発泡スチロール(EPS)は、少量の原材料から製造することができ、保冷性や断熱性、緩衝性等の優れた特性を活かすことで、環境保全等に役立てることができ、さらに高いリサイクル率を誇る。この特性を子供たちに伝えるため、発泡スチロール協会は環境学習や体験学習、出前授業等を実施。コロナ禍で開催が難しい時期もあったが、今年度の実施回数は昨年度を上回った。環境学習への注目の高まりも背景にあると思われる。
同協会は以前から発泡スチロールについて学ぶ体験学習の場を設け、修学旅行生や校外学習の児童生徒を受け入れてきた。コロナ禍で実施が困難となる中でも、2021年度は都内中学校1校でリモート授業を実施。さらに今年度は全国の中学校や高等学校9校、生徒73名が、修学旅行の班別行動の一環として東京・千代田区の同協会を訪問している。訪問校が再び増加したのは、リアルに体験することの重要性がコロナ禍により改めて認識されたこと、さらに環境学習への関心の高まりが背景と考えられる。
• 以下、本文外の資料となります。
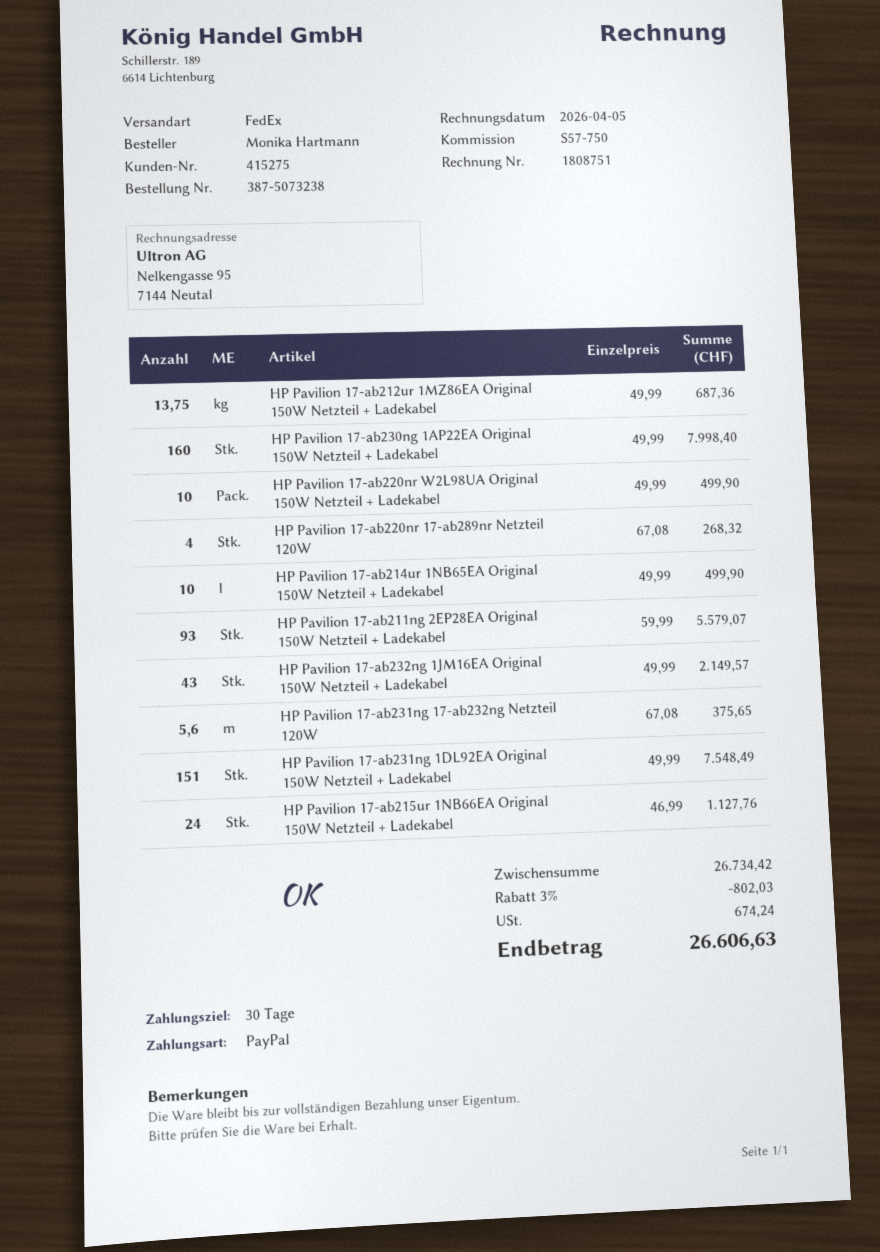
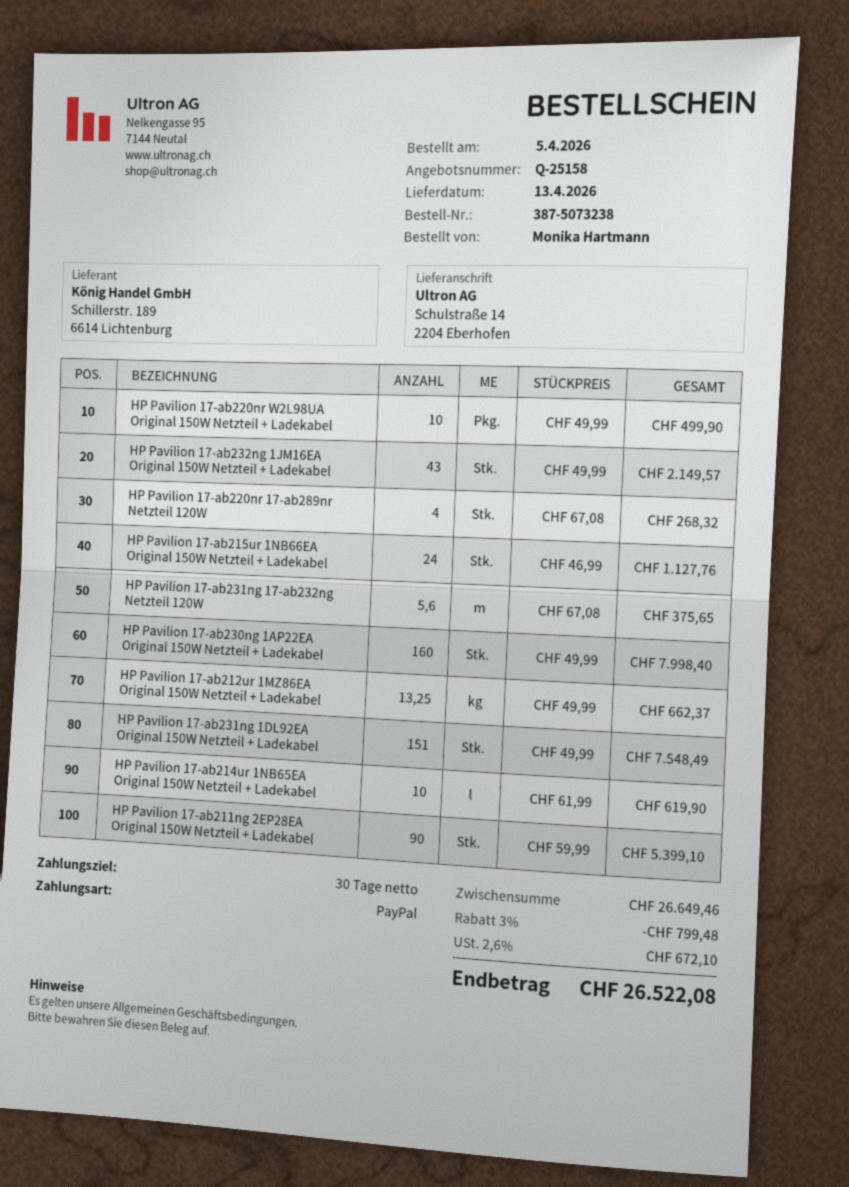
HP Pavilion 17-ab212ur 1MZ86EA Original 150W Netzteil + Ladekabel: 13.75 x 49.99 = 687.36 -> 13.25 x 49.99 = 662.37
HP Pavilion 17-ab214ur 1NB65EA Original 150W Netzteil + Ladekabel: 10 x 49.99 = 499.90 -> 10 x 61.99 = 619.90
HP Pavilion 17-ab211ng 2EP28EA Original 150W Netzteil + Ladekabel: 93 x 59.99 = 5579.07 -> 90 x 59.99 = 5399.10
subtotal: 26734.42 -> 26649.46
discount: 3% = 802.03 -> 3% = 799.48
tax: 674.24 -> 672.10
total: 26606.63 -> 26522.08

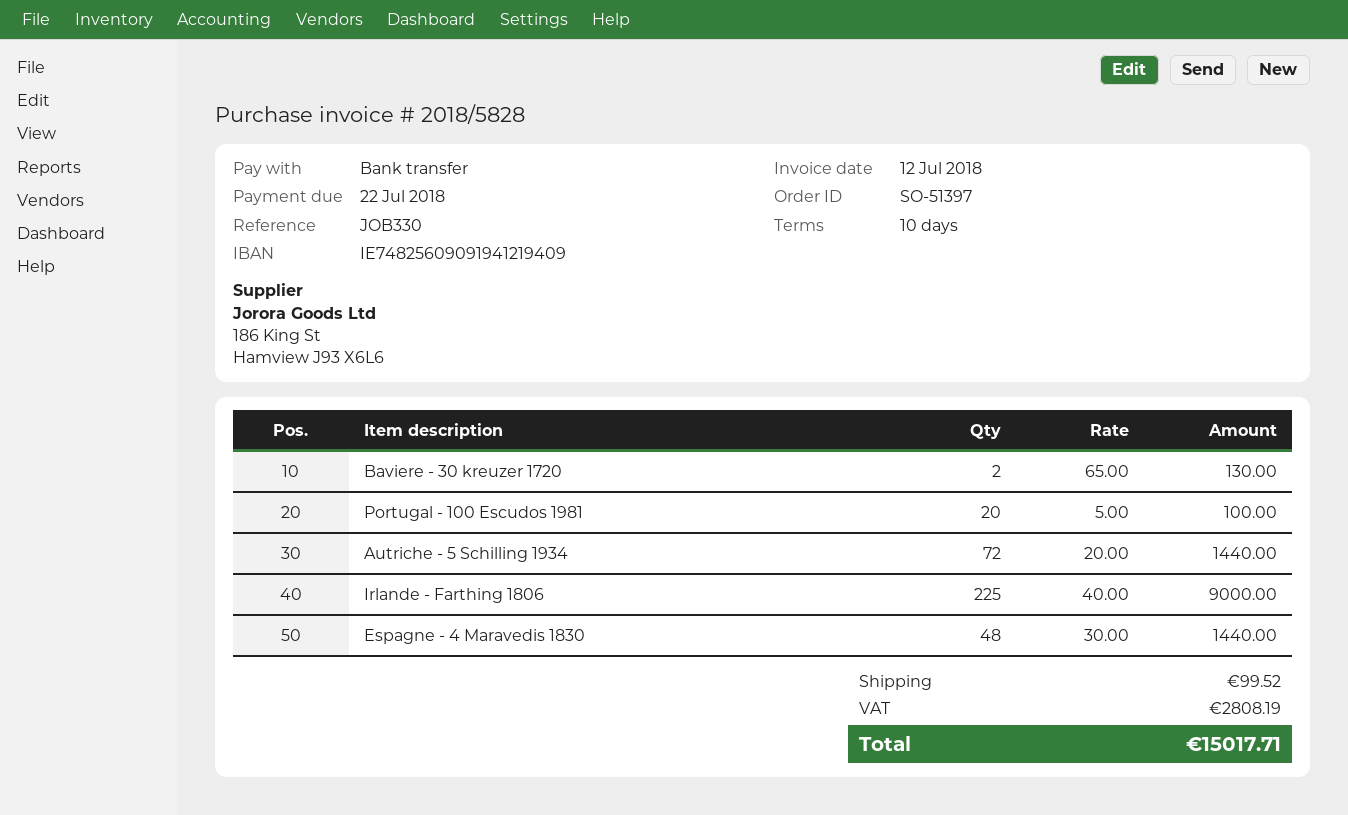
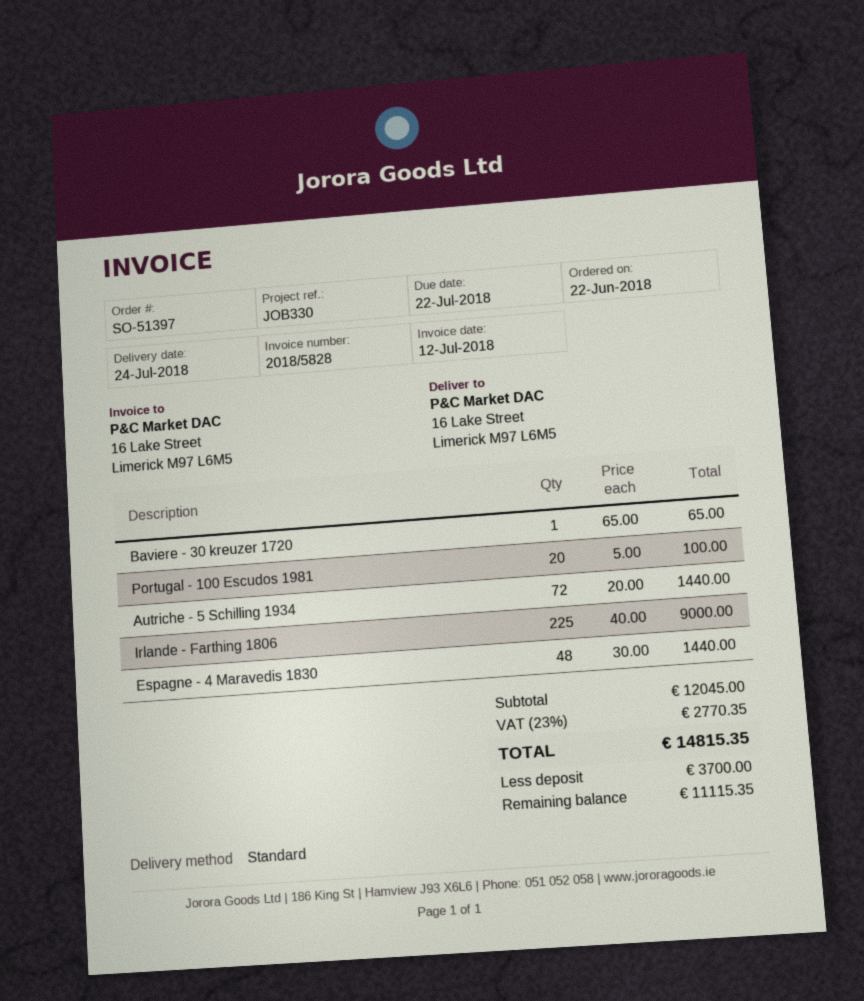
Baviere - 30 kreuzer 1720: 2 x 65.00 = 130.00 -> 1 x 65.00 = 65.00
shipping: 99.52 -> none
tax: 2808.19 -> 2770.35
total: 15017.71 -> 14815.35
日本修学旅行協会の『教育旅行年報データブック2022』によると、2021年の修学旅行の『旅行内容』における「環境学習」に取り組んだ学校数の順位は上昇しており、2021年度は中学校で10位(2019年度は24位)、高等学校は14位(2019年度17位)。自然災害の多発とSDGs意識の高まりが主要因と考えられる。
発泡スチロールの特性を学ぶ体験学習は、講義に加え、原料樹脂を加熱して観察するなどの実験を行う。“卵を発泡スチロールに落としてみるとどうなるか”など、体感しながら理解を深め、地球温暖化対策や発泡スチロールの再資源化について考えるものだ。
現在、使用済みの発泡スチロールは90%以上の有効利用率となっている。同協会では「発泡スチロール処理の方法は自治体によってさまざま。訪問校の所在地がある自治体の状況に合わせて、体験学習の内容も調整し“その日から資源リサイクルを実行して下さい”と児童生徒の皆さんに伝えている」という。
なお同協会事務所はJRおよび東京メトロ秋葉原駅から徒歩3分の立地で、近隣の電気街商業施設と併せて訪問する生徒も多いという。
同協会では会員企業に対し、発泡スチロール製造工場見学の積極的な受け入れを推奨し、助成事業を行っている。全国各地にある工場で、2021年は6社8件、2022年度は1月末現在で9社13件が見学会を実施した。主に地元の小・中・高等学校が校外学習で訪れ、製造工程を見学するほか、仕事について学ぶキャリア教育としても好評だという。